Detection Rules¶
The system supports various monitoring detection rules, covering different data ranges.
Rule Types¶
Rule Name |
Data Range |
Basic Description |
---|---|---|
Threshold Detection | All | Abnormal detection of metric data based on set thresholds. |
Mutation Detection | Metrics(M) | Abnormal detection of sudden abnormal behavior in metrics based on historical data, suitable for business data and short time windows. |
Interval Detection | Metrics(M) | Detection of abnormal data points in metrics based on dynamic threshold ranges, suitable for stable trend timelines. |
Interval Detection V2 | Metrics(M) | Detection of abnormal data points in metrics based on dynamic threshold ranges, suitable for stable trend timelines. |
Outlier Detection | Metrics(M) | Detects whether there is an outlier deviation in the metrics/statistics of the detection object under a specific group. |
Log Detection | Logs(L) | Abnormal detection of business applications based on log data. |
Process Anomaly Detection | Process Objects(O::host_processes ) |
Periodically detects process data to understand process anomalies. |
Infrastructure Survival Detection V2 | Objects(O) | Sets survival conditions based on infrastructure object data to monitor the stability of infrastructure. |
Application Performance Metric Detection | Traces(T) | Sets threshold rules based on application performance monitoring data to detect abnormal situations. |
User Access Metric Detection | User Access Data(R) | Sets threshold rules based on user access monitoring data to detect abnormal situations. |
Composite Detection | All | Combines multiple monitors' results into one monitor through expressions, and triggers alarms based on the combined results. |
Security Check Anomaly Detection | Security Checks(S) | Abnormal detection based on data generated by security checks, which can effectively perceive the health status of hosts. |
Synthetic Testing Anomaly Detection | Synthetic Testing Data(L::Type ) |
Sets threshold rules based on synthetic testing data to detect abnormal situations. |
Network Data Detection | NETWORK(N) | Sets threshold rules based on network data to detect the stability of network performance. |
External Event Detection | Others | Sends abnormal events or records generated by third-party systems via POST requests to an HTTP server after specifying a URL address, generating event data. |
Infrastructure Change Detection | Objects(O) | Monitors various change behaviors based on tracking the lifecycle of infrastructure, accurately identifying configuration drifts and illegal operations. |
General Configuration¶
Detection Configuration¶
Set corresponding detection frequencies, detection intervals, and detection metrics for different detection rules.
Event Notifications¶
Event Title¶
Defines the event name that triggers alarm conditions; you can use predefined template variables.
Note
In the latest version, the monitor name will be automatically generated after entering the event title. There may be inconsistencies between the monitor name and the event title in older monitors, so it is recommended to synchronize to the latest version.
Event Content¶
Write the content of the event notification. When the trigger conditions are met, the system will send this content externally. It generally includes the following information:
- Main body in Markdown format;
- Can insert associated links and template variables;
- Add associated logs or error messages based on advanced settings;
- Target notification members for sending event content.
Note
The @ member
configuration will only take effect and send the event content to the specified member when correlation with anomaly tracking is enabled.
Associated Links¶
Monitors will automatically generate jump links based on the detection metrics in the detection configuration. You can adjust filter conditions and time ranges after inserting links. Generally, it is a fixed link prefix containing the current domain name and workspace ID; you can also choose to customize the jump links.
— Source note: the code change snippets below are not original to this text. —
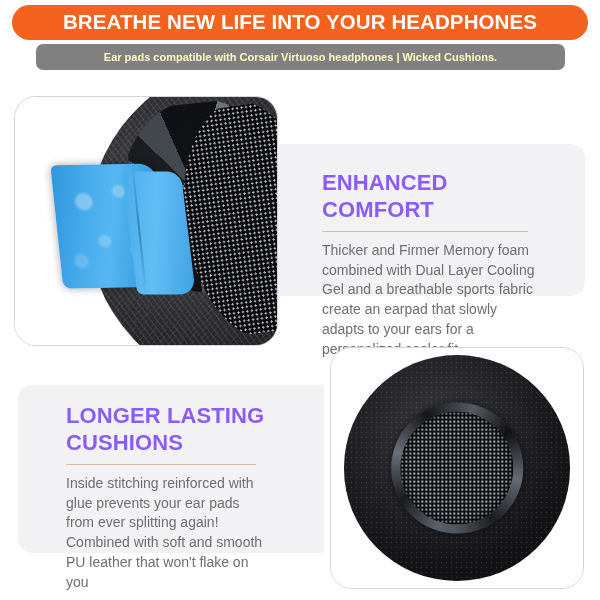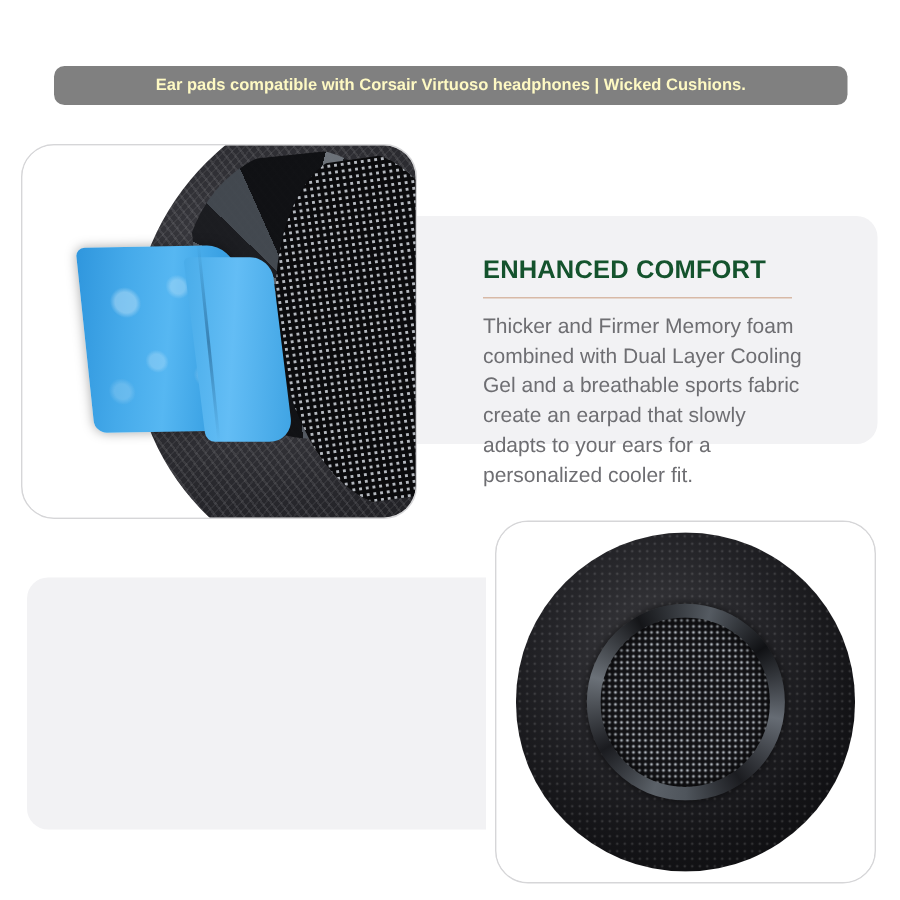--- a/index.html
+++ b/index.html
@@ -169,6 +169,9 @@
 
 <div class="stage">
 
+  <div class="header-banner">
+    <div class="header-banner-text">BREATHE NEW LIFE INTO YOUR HEADPHONES</div>
+  </div>
 
   <div class="subtitle-bar">
     <div class="subtitle-text">Ear pads compatible with Corsair Virtuoso headphones | Wicked Cushions.</div>

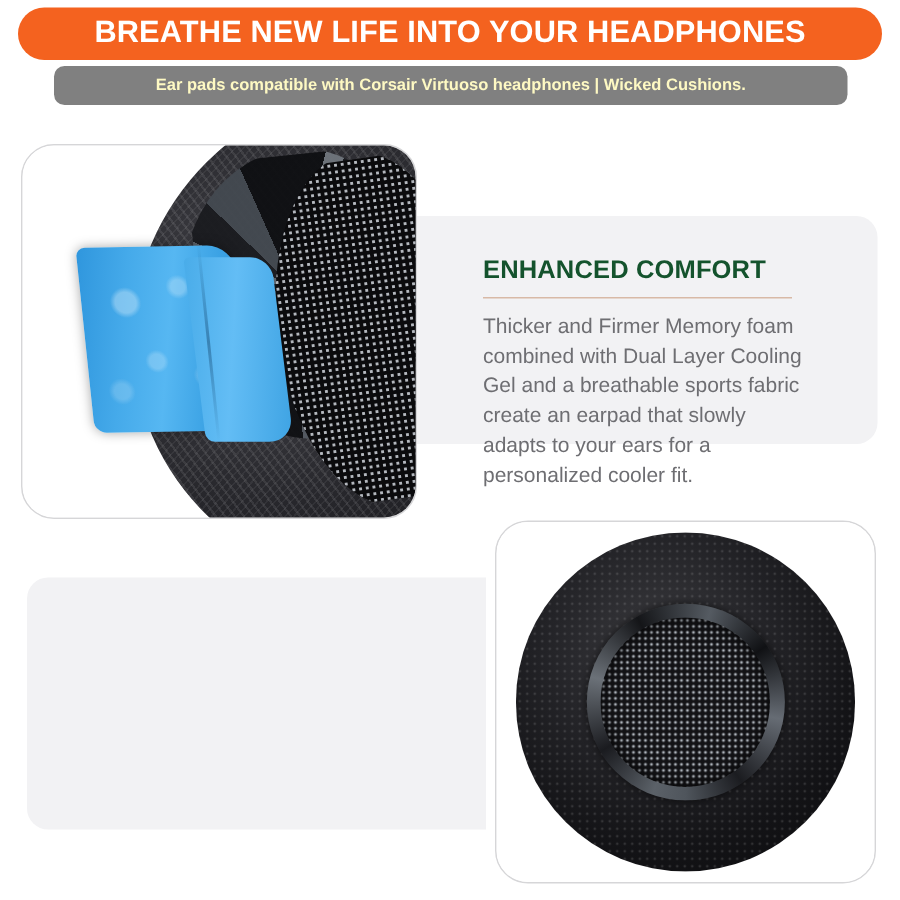--- a/index.html
+++ b/index.html
@@ -152,7 +152,7 @@
   .feature-left{left:66px;top:403px;width:200px;}
 
   .feature-title{
-    color:#14532d;font-size:17px;font-weight:bold;
+    color:#8b5cf6;font-size:22px;font-weight:bold;
     line-height:1.22;letter-spacing:.1px;margin:0;
   }
   .title-rule{

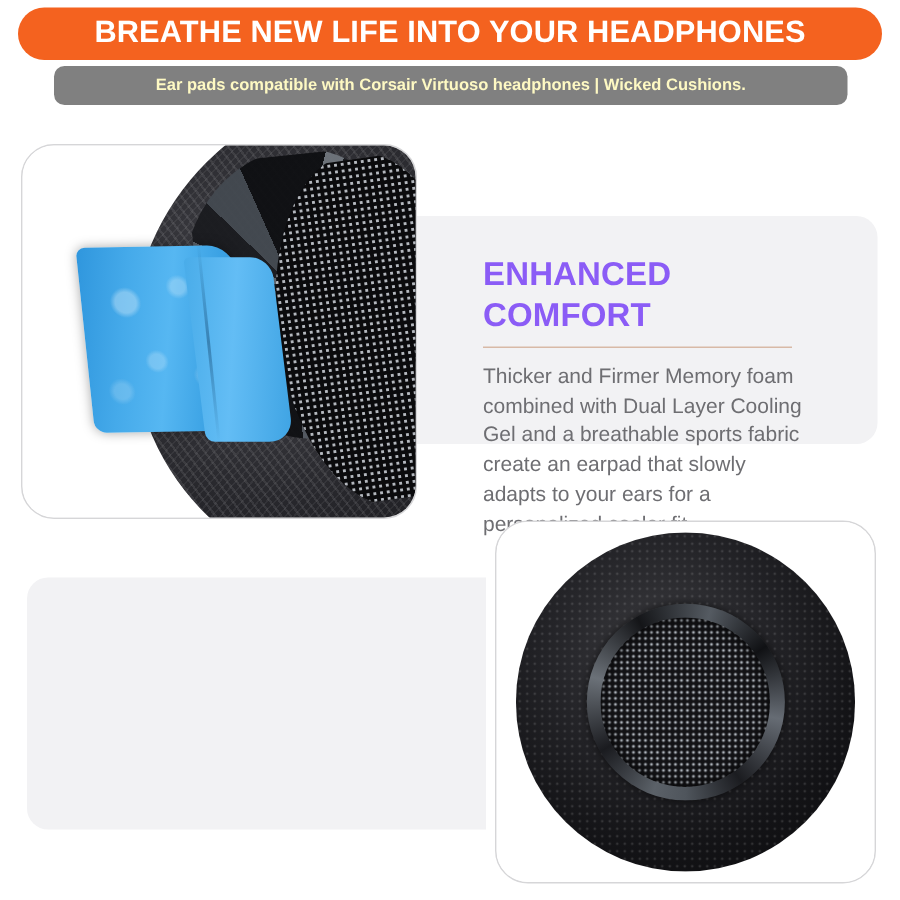--- a/index.html
+++ b/index.html
@@ -200,6 +200,11 @@
 
   <div class="text-panel panel-left"></div>
 
+  <div class="feature feature-left">
+    <h2 class="feature-title">LONGER LASTING CUSHIONS</h2>
+    <div class="title-rule rule-left"></div>
+    <p class="feature-body">Inside stitching reinforced with glue prevents your ear pads from ever splitting again! Combined with soft and smooth PU leather that won't flake on you</p>
+  </div>
 
   <div class="photo-panel photo-pad">
     <div class="pad-art">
Among these, if you need to insert a link to jump to the dashboard, based on the above logic, you will also need to supplement the dashboard's ID and name, adjusting view variables and time ranges as needed.
Custom Advanced Settings¶
Through advanced settings, you can add associated logs or error stacks in the event content to view context data when anomalies occur.
- Adding associated logs:
Query:
For example: Get a log message
with an index of default
:
Associated log:
- Adding associated error stack
Query:
{% set dql_data = DQL("T::re(`.*`):(`error_message`,`error_stack`){ (`source` NOT IN ['service_map', 'tracing_stat', 'service_list_1m', 'service_list_1d', 'service_list_1h', 'profile']) AND (`error_stack` = exist()) } LIMIT 1") %}
Associated error stack:
Custom Notification Content¶
By default, the system will use the event content as the alarm notification content. If you need to customize the actual external notification, you can enable the switch here and enter the notification information.
Note
Different alarm notification targets support different Markdown syntax. For example, WeCom does not support unordered lists.
Data Gap Events¶
Customize the content of data gap notifications. You can configure the title and content of such events when they are sent externally.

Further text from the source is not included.